ByteCal serializes a hashtable of hashtables, plus several vectors. ObjectStore can't store objects of the native Java types Hashtable and Vector . But it does provide persistence-capable equivalents to these classes: OSHashtable and OSVector . Converting to these types was a simple search-and-replace operation. Since OSHashtable mirrors the interface of Hashtable , none of the code that does Get and Put operations had to change.

Simple? So far, but things got trickier. Matching the thread model of the servlet engine, Acme.Serve, to the thread model of ObjectStore's Java interface was a puzzle. I was glad I had an Object Design engineer on hand to help--the company says this is standard practice for all customers, not just BYTE reviewers--and even he had to call the home office for help.

What finally worked was to record the servlet engine's thread ID in a class variable and then refer to it from a database-initialization call in each invocation of ByteCal. With this arrangement, the servlet engine owned a pipe to the database that many invocations of ByteCal (or, for that matter, other servl ets running in the same Java VM) could share.

Next came transactions. You can't read or write persistent data outside transaction boundaries. I fiddled with different schemes for a while and finally settled on a single pair of transaction calls bracketing ByteCal's main service routine. There is a trade-off here between transaction granularity and simplicity. I took the easy route, but if I deploy ByteCal using ObjectStore, I'll need to revisit this issue.

Note that neither version of ByteCal currently does pessimistic locking. So, if I'm editing my calendar for the week of June 2, and you are, too, the last writer wins. In ByteCal's case, the probability of such a collision is small. But the transactional semantics of ObjectStore don't help here. Synchronizing multiple live copies of a record in multiple workstations is a classic problem. A Web application, like any application, must deal with it (by providing users with abort/retry options) or accept the consequences.

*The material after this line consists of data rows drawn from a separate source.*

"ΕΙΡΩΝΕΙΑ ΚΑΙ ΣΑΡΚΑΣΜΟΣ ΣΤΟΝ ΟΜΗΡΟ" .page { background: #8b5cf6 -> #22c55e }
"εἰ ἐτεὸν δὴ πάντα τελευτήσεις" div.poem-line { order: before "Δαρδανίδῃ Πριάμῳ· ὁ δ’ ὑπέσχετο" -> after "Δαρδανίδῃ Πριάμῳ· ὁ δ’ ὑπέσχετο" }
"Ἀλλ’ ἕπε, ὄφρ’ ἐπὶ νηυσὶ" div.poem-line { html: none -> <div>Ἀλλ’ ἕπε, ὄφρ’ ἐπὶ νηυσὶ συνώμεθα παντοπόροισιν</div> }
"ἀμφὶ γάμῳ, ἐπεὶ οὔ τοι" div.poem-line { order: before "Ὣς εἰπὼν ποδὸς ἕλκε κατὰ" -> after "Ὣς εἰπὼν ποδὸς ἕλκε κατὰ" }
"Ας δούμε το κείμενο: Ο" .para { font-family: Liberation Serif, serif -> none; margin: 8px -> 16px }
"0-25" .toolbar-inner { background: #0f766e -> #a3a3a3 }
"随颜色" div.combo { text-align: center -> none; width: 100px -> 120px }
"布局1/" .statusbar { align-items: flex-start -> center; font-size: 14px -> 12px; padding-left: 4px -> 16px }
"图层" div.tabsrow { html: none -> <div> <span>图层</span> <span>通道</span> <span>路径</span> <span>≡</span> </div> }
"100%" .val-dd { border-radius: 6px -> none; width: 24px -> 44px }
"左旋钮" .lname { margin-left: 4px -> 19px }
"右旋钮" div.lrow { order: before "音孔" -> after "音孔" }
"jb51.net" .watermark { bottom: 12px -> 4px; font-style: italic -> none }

Finally, I wanted to create a reusable reference to my top-level hashtable. Persistent Java programs begin by associating transient objects with database roots. In the case of ByteCal, a reentrant servlet, you have to re-create that association each time. Isn't there some way to remember, across invocations, that an OSHashtable object called hByteCal represented the database root ByteCal ? Yes, there is. If you call the transaction-commit routine with the flag RETAIN_HOLLOW, ObjectStore remembers the association.

A Smooth Migration Path

I'm still running ByteCal in serialization mode. But I've got an ODBMS-aware version waiting. For our own use, PSE Pro will likely suffice. Its pure-Java implementation of persistent storage can't deal with thousands of users or gigabytes of data, but it ought to handle our calendar just fine.

Would ByteCal ever need to scale massively? It's conceivable. A future version of The BYTE Site might offer calendar services as a subscriber benefit. I don't know if that will ever happen, but if it does, a ByteCal/ObjectStore capable of handling 10,000 users is ready to go.


NOTE: I'll be speaking at the O'Reilly Perl Conference, August 19-21, at the Fairmont Hotel in San Jose, California. See http://www.ora.com/info/perl/conference . Hope to meet some of you there.


TOOLWATCH

pat 1.0...........................$10 (shareware)
Steven R. Brant
Internet: http://www.win.net/~stevesoft/pat

This Java library does regular expression matching à la Perl 5. Even better, you can extend the pattern matcher so that it recognizes user-defined classes of strings--for example, valid dates.


BOOKNOTE

Java Threads
..............................$29.95
by Scott Oaks and Henry Wong
O'Reilly and Associates
Internet: http://www.ora.com/

Java makes thread synchronization seem easy, but under the hood it's still a scary subject. This excellent guide delves deeply into scheduling, synchronization, and deadlock avoidance. Halfway through I jumped up to rewrite a servlet that, I then realized, was unnecessarily calling one synchronized method from another, risking possible deadlock.


Java Threads

photo_link (20 Kbytes)


ByteCal, the BYTE Calendar, in Action

screen_link (60 Kbytes)

The calendar present three screens to users: Main, View, and Edit.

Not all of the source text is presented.